DIRECTIONS =>
Copy everything in the data below exactly except the pictures.

AVAILABLE DATA =>
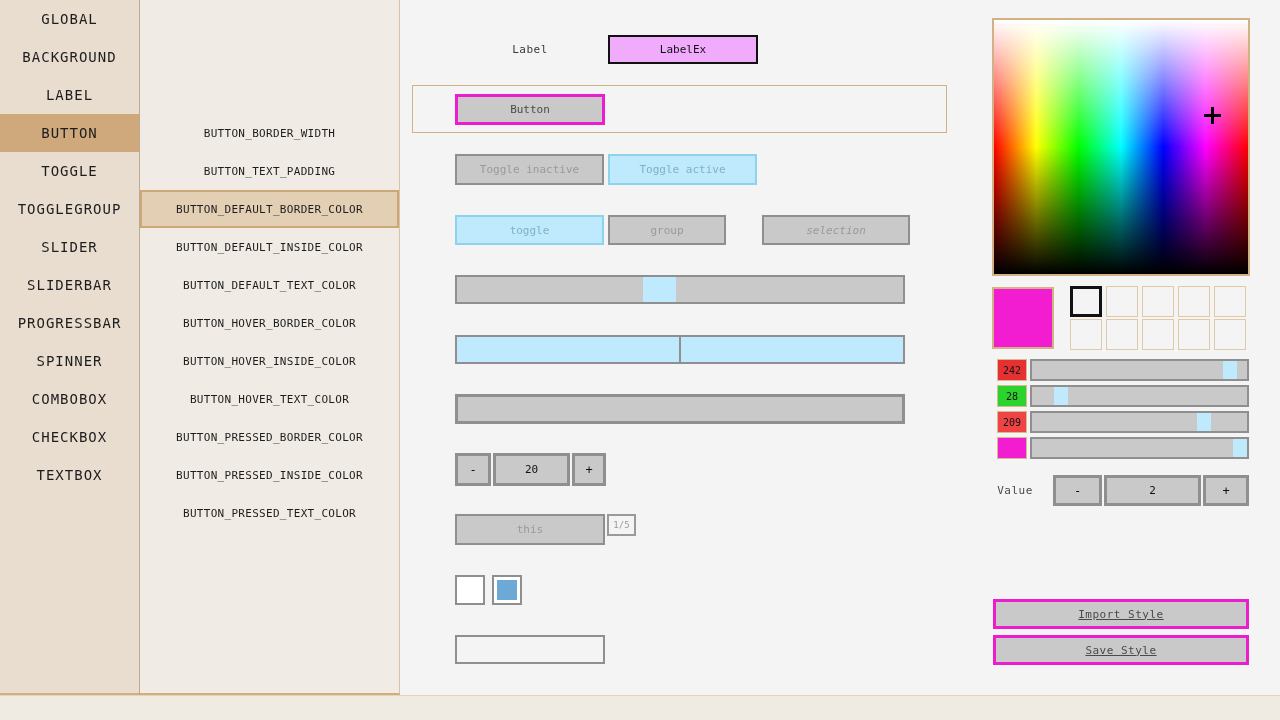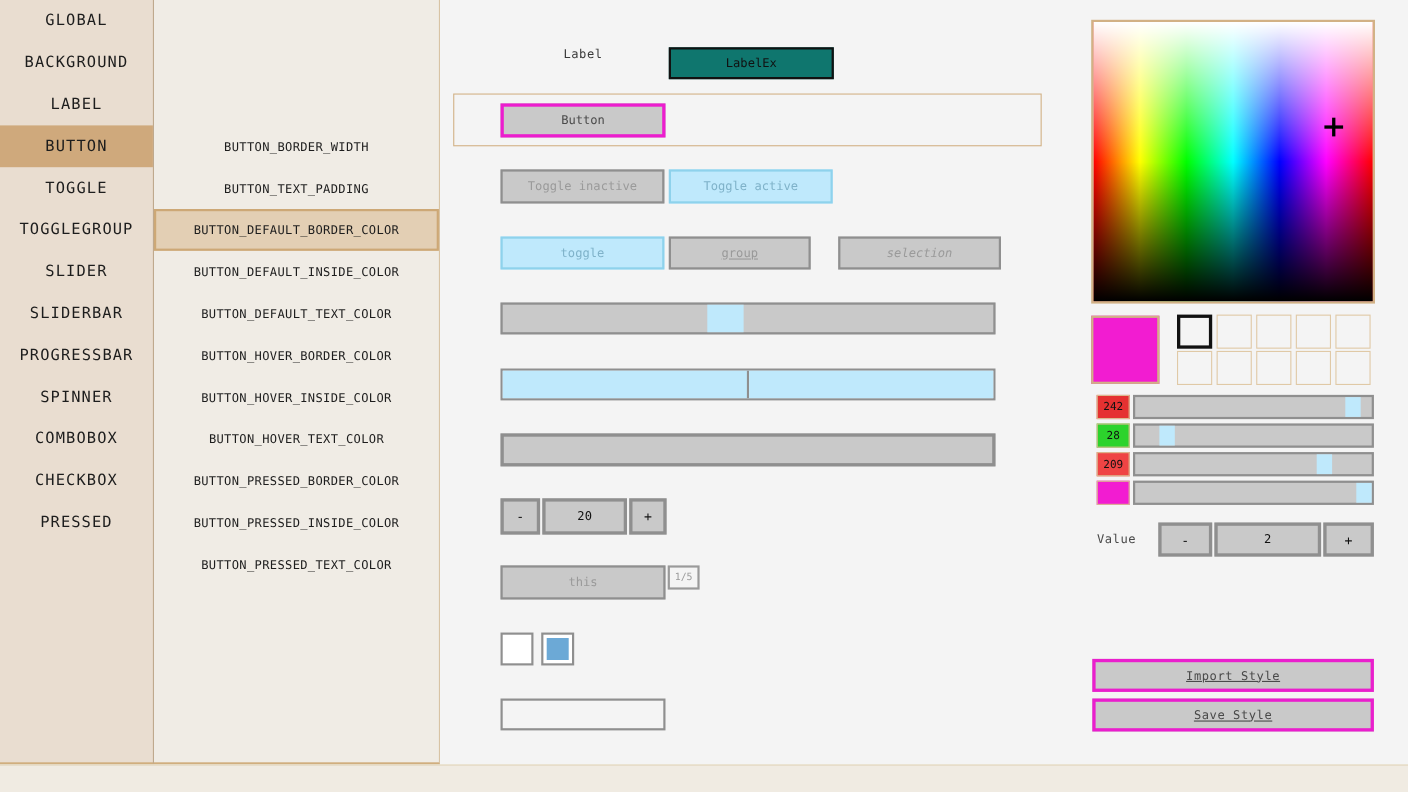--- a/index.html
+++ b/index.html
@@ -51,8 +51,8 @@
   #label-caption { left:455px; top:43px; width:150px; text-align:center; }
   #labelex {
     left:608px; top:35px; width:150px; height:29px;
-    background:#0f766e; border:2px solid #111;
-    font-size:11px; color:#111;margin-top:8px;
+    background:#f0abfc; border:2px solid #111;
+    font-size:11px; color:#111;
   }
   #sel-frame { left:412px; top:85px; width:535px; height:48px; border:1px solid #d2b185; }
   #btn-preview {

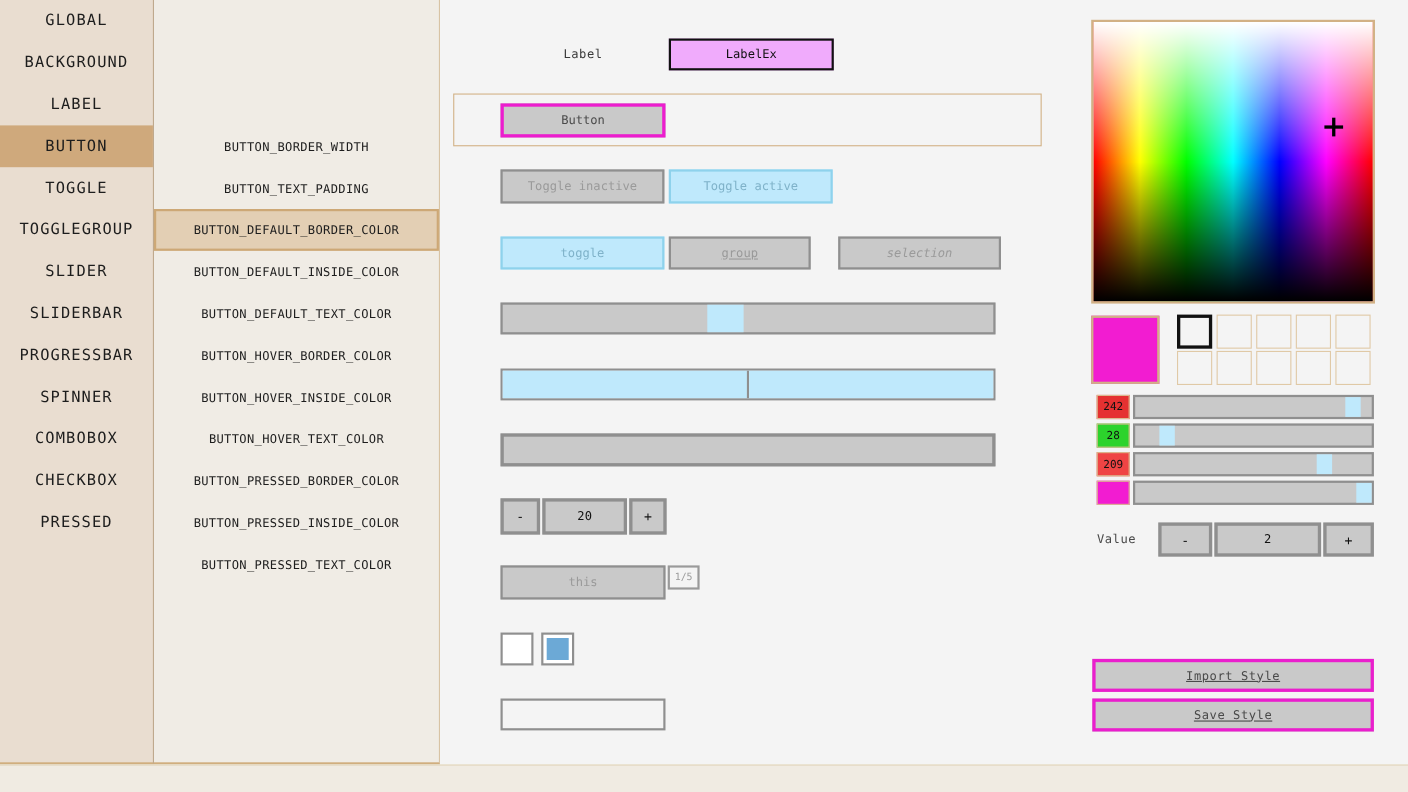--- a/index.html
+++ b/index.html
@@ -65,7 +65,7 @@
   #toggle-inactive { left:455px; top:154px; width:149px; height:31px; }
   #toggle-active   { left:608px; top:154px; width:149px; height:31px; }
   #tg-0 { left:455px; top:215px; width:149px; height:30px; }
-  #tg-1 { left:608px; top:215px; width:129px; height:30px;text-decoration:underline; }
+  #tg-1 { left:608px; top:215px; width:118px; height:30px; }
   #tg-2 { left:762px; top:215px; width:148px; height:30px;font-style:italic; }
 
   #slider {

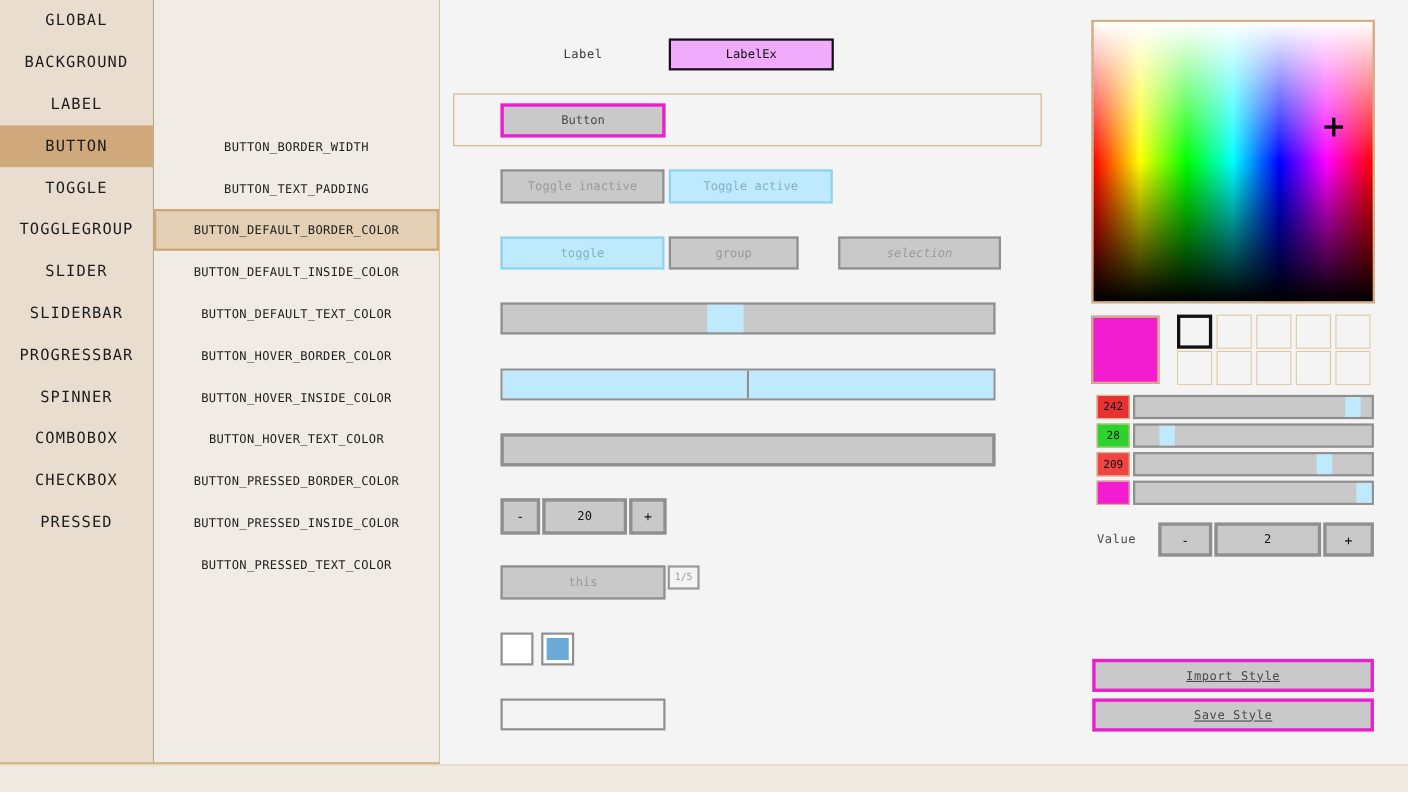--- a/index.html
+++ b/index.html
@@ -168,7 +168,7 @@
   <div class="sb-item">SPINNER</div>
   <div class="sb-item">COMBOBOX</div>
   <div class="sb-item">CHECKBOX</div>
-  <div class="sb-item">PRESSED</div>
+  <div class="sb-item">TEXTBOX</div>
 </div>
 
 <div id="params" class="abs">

EXERCISE RESPONSE =>
--- a/index.html
+++ b/index.html
@@ -51,8 +51,8 @@
   #label-caption { left:455px; top:43px; width:150px; text-align:center; }
   #labelex {
     left:608px; top:35px; width:150px; height:29px;
-    background:#0f766e; border:2px solid #111;
-    font-size:11px; color:#111;margin-top:8px;
+    background:#f0abfc; border:2px solid #111;
+    font-size:11px; color:#111;
   }
   #sel-frame { left:412px; top:85px; width:535px; height:48px; border:1px solid #d2b185; }
   #btn-preview {

--- a/index.html
+++ b/index.html
@@ -65,7 +65,7 @@
   #toggle-inactive { left:455px; top:154px; width:149px; height:31px; }
   #toggle-active   { left:608px; top:154px; width:149px; height:31px; }
   #tg-0 { left:455px; top:215px; width:149px; height:30px; }
-  #tg-1 { left:608px; top:215px; width:129px; height:30px;text-decoration:underline; }
+  #tg-1 { left:608px; top:215px; width:118px; height:30px; }
   #tg-2 { left:762px; top:215px; width:148px; height:30px;font-style:italic; }
 
   #slider {

--- a/index.html
+++ b/index.html
@@ -168,7 +168,7 @@
   <div class="sb-item">SPINNER</div>
   <div class="sb-item">COMBOBOX</div>
   <div class="sb-item">CHECKBOX</div>
-  <div class="sb-item">PRESSED</div>
+  <div class="sb-item">TEXTBOX</div>
 </div>
 
 <div id="params" class="abs">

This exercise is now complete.